Across time, the prevalence of overweight/obesity was higher in developed than in developing countries across all ages.

For instance, in 2013, the US accounted for 13% of all obese people worldwide! This is a tremendous statistic given that the US accounts for approximately 4.4% of the world’s population.

Interestingly, more men than women were overweight and obese in developed countries like the US and Canada, whereas the opposite was true in developing countries (overweight and obesity was more prevalent in women).

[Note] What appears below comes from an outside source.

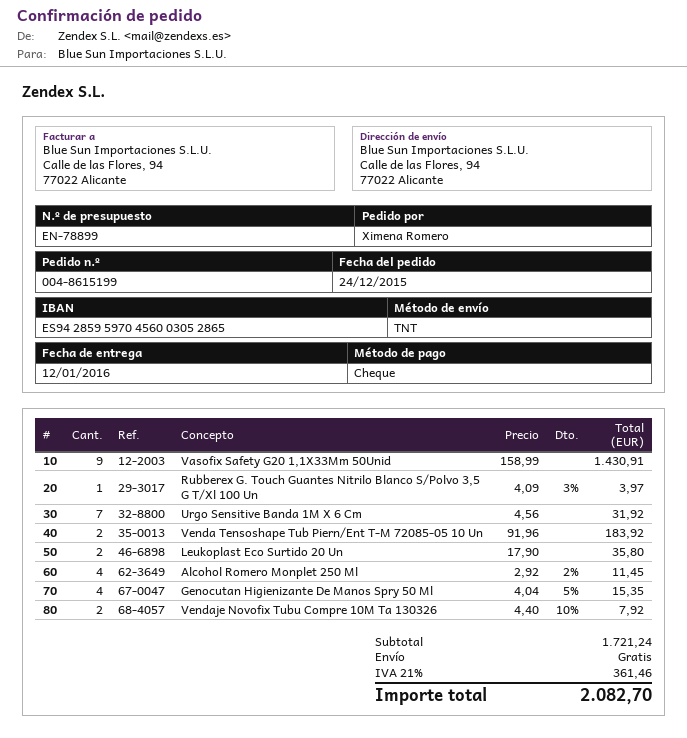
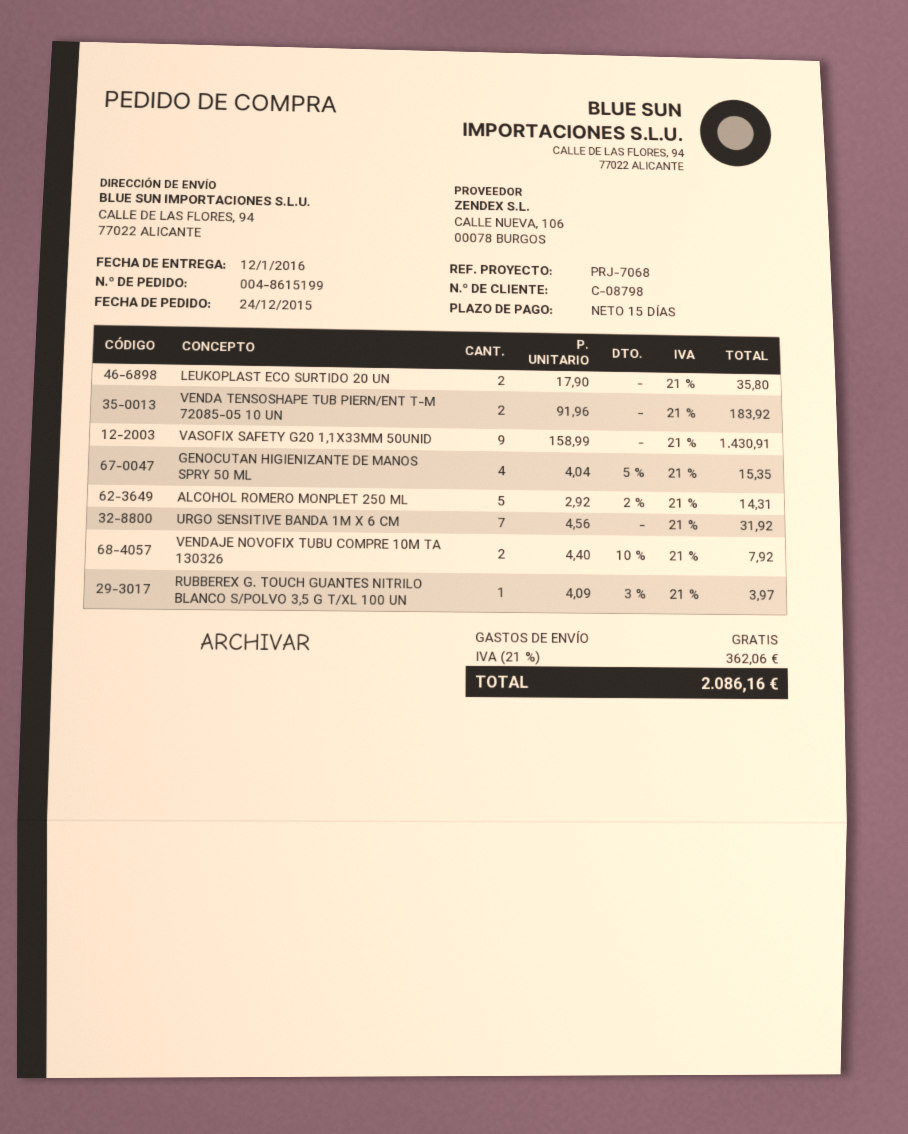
Alcohol Romero Monplet 250 Ml: 4 x 2.92 - 2% = 11.45 -> 5 x 2.92 - 2% = 14.31
tax: 21% = 361.46 -> 21% = 362.06
total: 2082.70 -> 2086.16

The rates of overweight and obesity peaked in men at about 55 years of age; meanwhile the peak age in women was approximately 60 years.

And adults weren’t the only ones putting on the pounds; rates of excess weight in children and adolescents also increased. Between 1980 and 2013 in developed countries, the prevalence of overweight and obesity has increased from 16.9% to 23.8% among boys and from 16.2% to 22.6% among girls.

While the greatest increase in obesity prevalence occurred between 1992 and 2002, this trend has tapered down in the past decade, particularly in developed countries.

That is, as a species, we’re still getting fatter, albeit at a slower pace.

This was the good news I was referring to above. Not the most encouraging, but given the barrage of negative news regarding the obesity pandemic, I’ll take what I can get.

Excess weight has previously been estimated to cause 3.4 million global deaths per year, and it has been postulated that, at least in the US, the rise in obesity could actually result in shorter life expectancy for future generations – thereby reversing the temporal trend of increasing life expectancy over time. The fact that a growing proportion of the global population is crossing the threshold into excess weight suggests that this daunting prediction may become true.

The exact cause of this global weight increase is anyone’s guess. The authors of this paper suggest the usual suspects: increased caloric intake, changes in the composition of diet, decreased levels of physical activity. Then they promptly throw their hands up.

Due to the continued westernization of many developing countries across the globe, no one should be surprised if the global rates of obesity continue to climb into the future. The slight plateauing in the rise of obesity in developed countries may indicate that some of the strategies enacted over the past decade are actually having some impact. Hopefully, we can help developing countries launch similar public health strategies and turn the tide before obesity rates in these countries mirror those of more developed (and chubbier) counterparts.

Interesting fact: The research was funded by the Bill & Melinda Gates Foundation.

Peter

Reference: Ng et al. Global, regional, and national prevalence of overweight and obesity in children and adults during 1980–2013: a systematic analysis for the Global Burden of Disease Study 2013. (2014) The Lancet.